-- Information given --

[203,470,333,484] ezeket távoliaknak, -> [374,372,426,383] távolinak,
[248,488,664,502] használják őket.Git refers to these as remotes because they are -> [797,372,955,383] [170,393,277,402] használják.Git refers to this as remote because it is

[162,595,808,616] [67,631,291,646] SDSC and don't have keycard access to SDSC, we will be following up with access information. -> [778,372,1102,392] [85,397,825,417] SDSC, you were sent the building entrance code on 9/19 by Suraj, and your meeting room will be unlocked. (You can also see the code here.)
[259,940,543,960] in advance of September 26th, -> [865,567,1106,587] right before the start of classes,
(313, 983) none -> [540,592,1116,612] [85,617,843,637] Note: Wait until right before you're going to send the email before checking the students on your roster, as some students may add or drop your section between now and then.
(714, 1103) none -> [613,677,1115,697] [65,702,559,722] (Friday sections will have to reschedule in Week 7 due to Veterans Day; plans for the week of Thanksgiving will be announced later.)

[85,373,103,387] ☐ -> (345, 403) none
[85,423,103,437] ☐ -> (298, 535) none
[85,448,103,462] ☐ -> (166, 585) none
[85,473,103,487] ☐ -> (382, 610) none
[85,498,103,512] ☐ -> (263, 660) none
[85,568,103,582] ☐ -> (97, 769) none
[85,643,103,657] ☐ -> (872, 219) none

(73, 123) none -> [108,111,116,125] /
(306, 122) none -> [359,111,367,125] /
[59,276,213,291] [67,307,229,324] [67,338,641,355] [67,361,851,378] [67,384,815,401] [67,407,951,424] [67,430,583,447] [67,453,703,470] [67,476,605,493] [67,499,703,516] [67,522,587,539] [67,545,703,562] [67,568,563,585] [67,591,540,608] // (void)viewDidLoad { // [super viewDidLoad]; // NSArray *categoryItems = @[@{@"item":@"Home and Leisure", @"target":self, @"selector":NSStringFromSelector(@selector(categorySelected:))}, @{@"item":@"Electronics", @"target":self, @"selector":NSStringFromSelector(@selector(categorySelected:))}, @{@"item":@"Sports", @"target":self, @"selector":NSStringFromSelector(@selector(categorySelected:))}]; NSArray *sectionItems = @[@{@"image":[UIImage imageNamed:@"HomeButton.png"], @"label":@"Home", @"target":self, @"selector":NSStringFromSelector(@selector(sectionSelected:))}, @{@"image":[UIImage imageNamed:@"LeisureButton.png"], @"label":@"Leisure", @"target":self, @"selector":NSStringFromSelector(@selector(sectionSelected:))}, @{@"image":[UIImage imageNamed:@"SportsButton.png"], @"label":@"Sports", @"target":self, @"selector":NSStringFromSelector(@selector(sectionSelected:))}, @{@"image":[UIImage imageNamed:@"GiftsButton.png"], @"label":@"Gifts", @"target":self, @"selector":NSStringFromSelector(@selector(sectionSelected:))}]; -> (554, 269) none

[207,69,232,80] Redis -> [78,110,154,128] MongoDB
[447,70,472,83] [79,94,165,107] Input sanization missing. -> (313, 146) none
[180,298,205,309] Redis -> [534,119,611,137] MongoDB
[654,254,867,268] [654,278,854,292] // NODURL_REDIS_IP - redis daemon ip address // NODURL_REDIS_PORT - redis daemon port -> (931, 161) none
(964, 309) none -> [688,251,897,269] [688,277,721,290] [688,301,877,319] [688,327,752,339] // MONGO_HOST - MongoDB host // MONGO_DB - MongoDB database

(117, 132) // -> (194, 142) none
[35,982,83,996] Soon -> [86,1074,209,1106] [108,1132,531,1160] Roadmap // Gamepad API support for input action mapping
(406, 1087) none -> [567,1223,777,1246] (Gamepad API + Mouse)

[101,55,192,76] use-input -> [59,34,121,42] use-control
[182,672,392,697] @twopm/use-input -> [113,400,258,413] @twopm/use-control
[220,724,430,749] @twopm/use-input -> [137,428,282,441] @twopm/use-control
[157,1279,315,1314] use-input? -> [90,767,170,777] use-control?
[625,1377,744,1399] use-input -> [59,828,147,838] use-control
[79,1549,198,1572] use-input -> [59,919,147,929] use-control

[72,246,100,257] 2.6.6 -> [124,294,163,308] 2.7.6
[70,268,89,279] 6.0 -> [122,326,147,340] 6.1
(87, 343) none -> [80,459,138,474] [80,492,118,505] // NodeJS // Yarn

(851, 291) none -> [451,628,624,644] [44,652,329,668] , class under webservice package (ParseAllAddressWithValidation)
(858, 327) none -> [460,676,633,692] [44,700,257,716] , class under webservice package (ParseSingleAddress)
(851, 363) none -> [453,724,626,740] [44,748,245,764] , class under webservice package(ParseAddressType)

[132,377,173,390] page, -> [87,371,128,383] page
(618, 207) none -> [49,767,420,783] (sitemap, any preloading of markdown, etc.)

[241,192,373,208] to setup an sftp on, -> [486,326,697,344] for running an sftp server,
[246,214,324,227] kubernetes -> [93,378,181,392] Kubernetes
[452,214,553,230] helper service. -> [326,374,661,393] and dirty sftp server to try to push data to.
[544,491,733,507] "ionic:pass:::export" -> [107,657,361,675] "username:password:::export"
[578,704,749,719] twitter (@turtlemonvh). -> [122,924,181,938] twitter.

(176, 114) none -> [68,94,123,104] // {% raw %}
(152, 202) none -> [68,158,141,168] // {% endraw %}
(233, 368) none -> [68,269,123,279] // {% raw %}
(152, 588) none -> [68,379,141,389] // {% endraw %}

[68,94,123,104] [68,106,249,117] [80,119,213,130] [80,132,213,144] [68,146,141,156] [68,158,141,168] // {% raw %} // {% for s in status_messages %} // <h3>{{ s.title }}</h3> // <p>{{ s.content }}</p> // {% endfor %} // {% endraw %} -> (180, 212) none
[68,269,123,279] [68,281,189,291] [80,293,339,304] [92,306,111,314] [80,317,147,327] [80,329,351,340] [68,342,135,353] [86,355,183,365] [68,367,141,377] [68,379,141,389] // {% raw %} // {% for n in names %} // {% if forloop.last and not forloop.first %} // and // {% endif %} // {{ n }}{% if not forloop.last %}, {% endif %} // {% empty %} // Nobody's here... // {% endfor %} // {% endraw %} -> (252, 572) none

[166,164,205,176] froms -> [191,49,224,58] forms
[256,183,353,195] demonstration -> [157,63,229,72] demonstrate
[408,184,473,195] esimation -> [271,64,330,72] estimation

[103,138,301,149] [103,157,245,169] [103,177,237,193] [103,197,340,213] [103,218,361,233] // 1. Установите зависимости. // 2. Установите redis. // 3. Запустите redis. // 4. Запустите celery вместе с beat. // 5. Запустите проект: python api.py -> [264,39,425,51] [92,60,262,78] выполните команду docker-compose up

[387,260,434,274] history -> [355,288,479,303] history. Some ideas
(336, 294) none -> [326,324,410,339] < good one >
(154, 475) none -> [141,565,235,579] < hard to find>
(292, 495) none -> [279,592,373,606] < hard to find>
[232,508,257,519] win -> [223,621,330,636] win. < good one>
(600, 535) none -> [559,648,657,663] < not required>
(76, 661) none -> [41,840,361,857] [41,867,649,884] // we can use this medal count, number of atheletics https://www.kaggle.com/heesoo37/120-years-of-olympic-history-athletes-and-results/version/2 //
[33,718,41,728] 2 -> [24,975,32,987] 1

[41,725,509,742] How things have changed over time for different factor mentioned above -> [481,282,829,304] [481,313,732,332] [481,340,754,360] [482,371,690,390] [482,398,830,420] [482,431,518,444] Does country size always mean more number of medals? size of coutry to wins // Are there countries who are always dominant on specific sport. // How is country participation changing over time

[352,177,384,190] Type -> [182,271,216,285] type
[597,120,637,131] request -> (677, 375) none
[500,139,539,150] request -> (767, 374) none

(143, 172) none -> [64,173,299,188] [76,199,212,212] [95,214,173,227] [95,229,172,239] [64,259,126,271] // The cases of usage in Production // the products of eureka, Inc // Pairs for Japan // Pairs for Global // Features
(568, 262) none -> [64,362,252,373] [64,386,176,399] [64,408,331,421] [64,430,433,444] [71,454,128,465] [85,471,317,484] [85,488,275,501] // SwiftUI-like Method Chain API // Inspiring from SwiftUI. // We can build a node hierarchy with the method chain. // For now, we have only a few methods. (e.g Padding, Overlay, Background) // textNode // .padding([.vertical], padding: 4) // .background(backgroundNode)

-- Work order --
Among the records above, how many lines contain the word "server"? Answer with the number by itself.

-- Written answer --
2